> _Brief_
For the records below, output word for word the lines from the one with "(145, 248) none" up to and including the one with "(188, 399) none". No pictures.

> _Data records_
=== Section Start ===
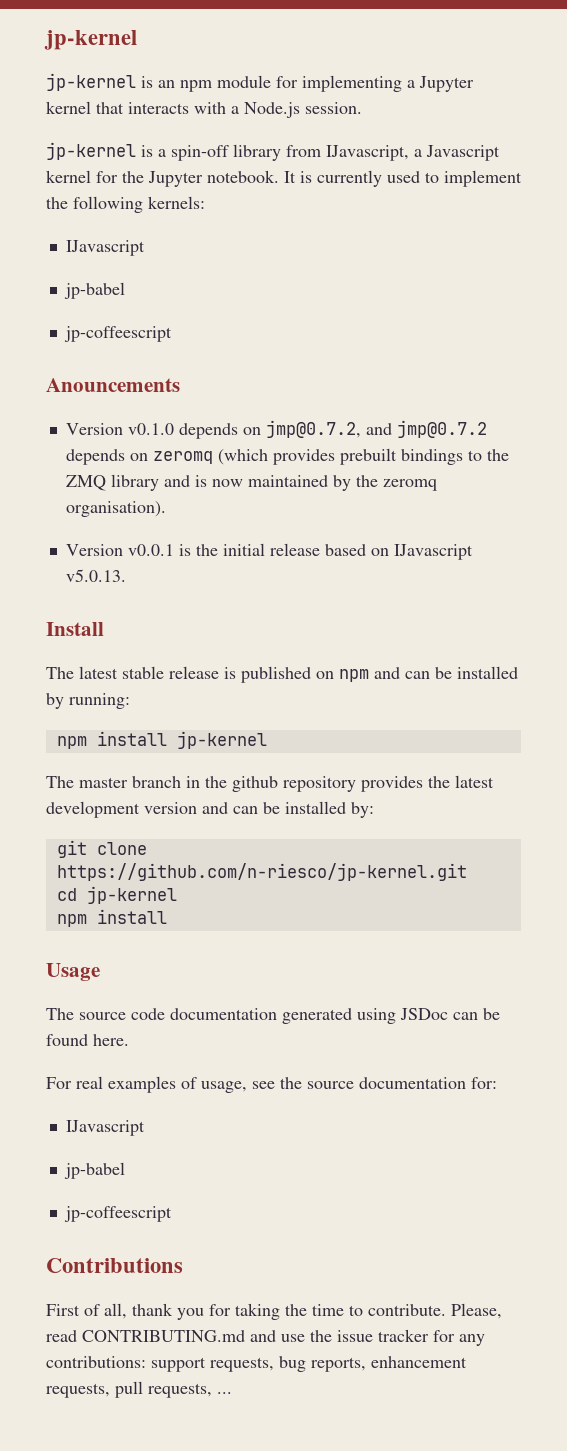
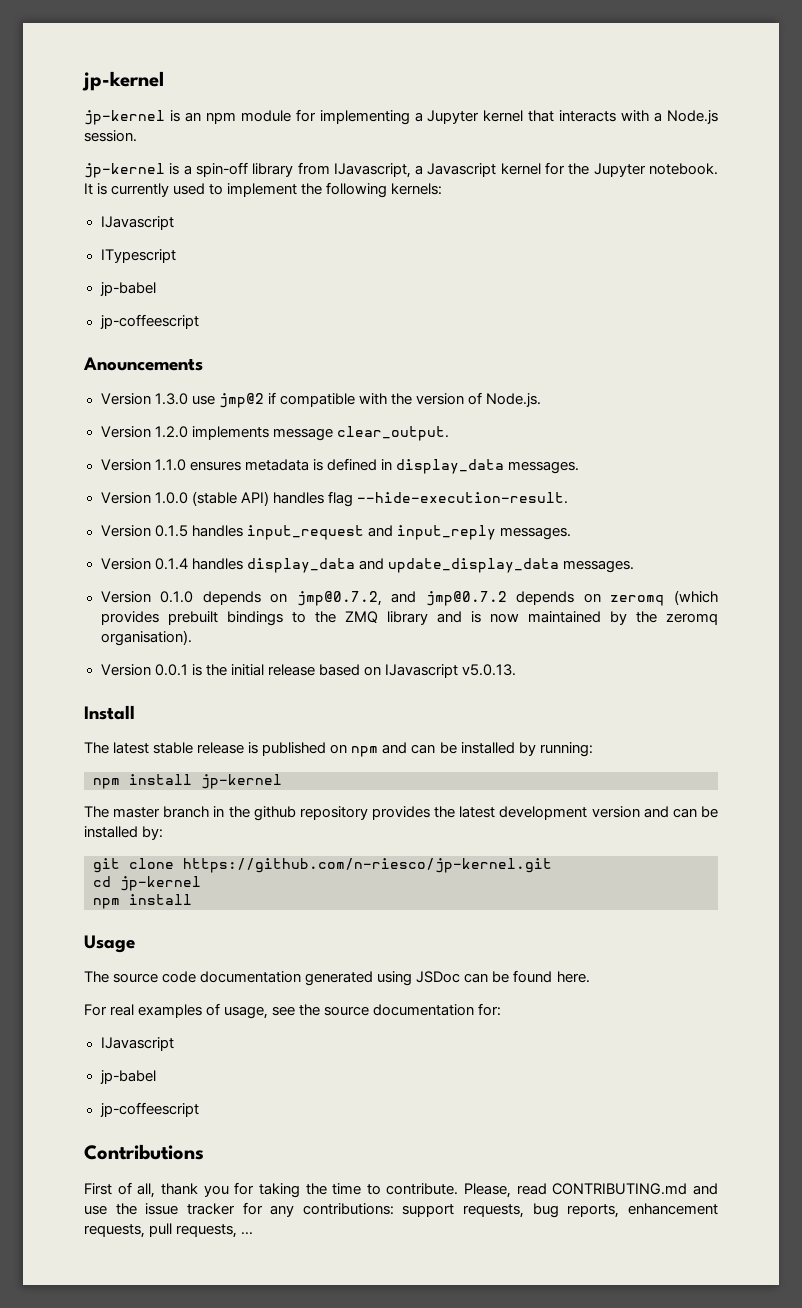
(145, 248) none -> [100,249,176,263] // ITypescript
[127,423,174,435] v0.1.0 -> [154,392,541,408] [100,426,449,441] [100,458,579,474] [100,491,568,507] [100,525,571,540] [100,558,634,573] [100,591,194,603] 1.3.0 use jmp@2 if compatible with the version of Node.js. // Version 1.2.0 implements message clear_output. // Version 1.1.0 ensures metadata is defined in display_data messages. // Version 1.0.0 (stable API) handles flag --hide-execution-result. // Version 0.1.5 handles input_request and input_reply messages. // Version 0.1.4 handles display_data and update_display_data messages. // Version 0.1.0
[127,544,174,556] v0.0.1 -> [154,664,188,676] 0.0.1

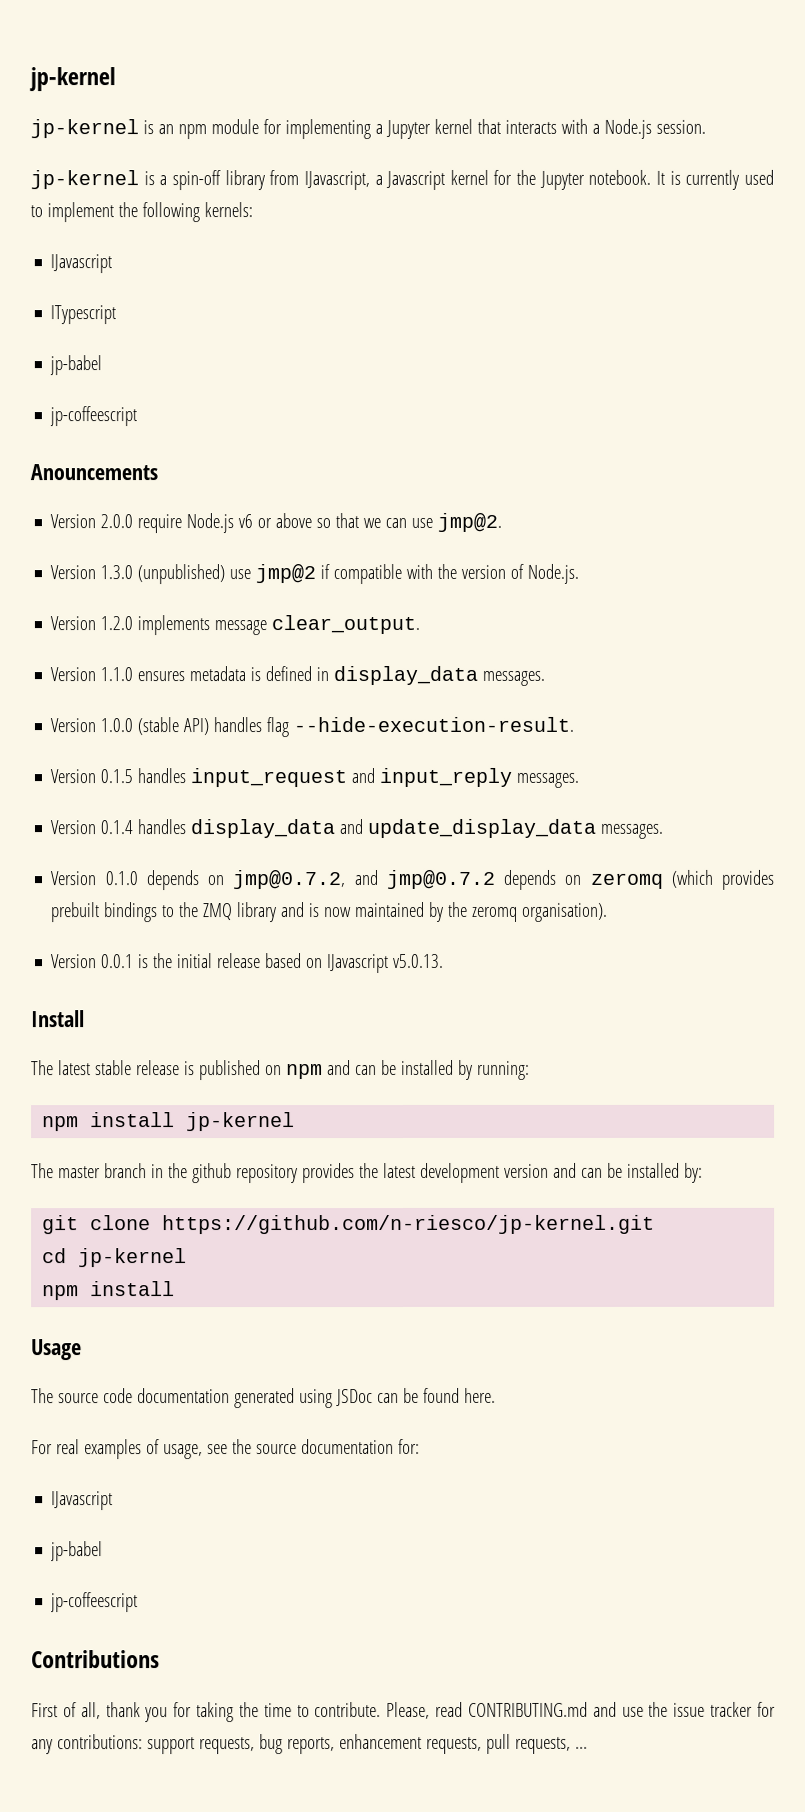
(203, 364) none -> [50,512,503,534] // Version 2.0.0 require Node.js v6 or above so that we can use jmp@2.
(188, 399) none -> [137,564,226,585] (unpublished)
=== Section End ===
=== Section Start ===
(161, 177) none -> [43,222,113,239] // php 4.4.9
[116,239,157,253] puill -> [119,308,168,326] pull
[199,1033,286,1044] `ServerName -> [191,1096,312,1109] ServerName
=== Section End ===
> _Completed task_
(145, 248) none -> [100,249,176,263] // ITypescript
[127,423,174,435] v0.1.0 -> [154,392,541,408] [100,426,449,441] [100,458,579,474] [100,491,568,507] [100,525,571,540] [100,558,634,573] [100,591,194,603] 1.3.0 use jmp@2 if compatible with the version of Node.js. // Version 1.2.0 implements message clear_output. // Version 1.1.0 ensures metadata is defined in display_data messages. // Version 1.0.0 (stable API) handles flag --hide-execution-result. // Version 0.1.5 handles input_request and input_reply messages. // Version 0.1.4 handles display_data and update_display_data messages. // Version 0.1.0
[127,544,174,556] v0.0.1 -> [154,664,188,676] 0.0.1

(203, 364) none -> [50,512,503,534] // Version 2.0.0 require Node.js v6 or above so that we can use jmp@2.
(188, 399) none -> [137,564,226,585] (unpublished)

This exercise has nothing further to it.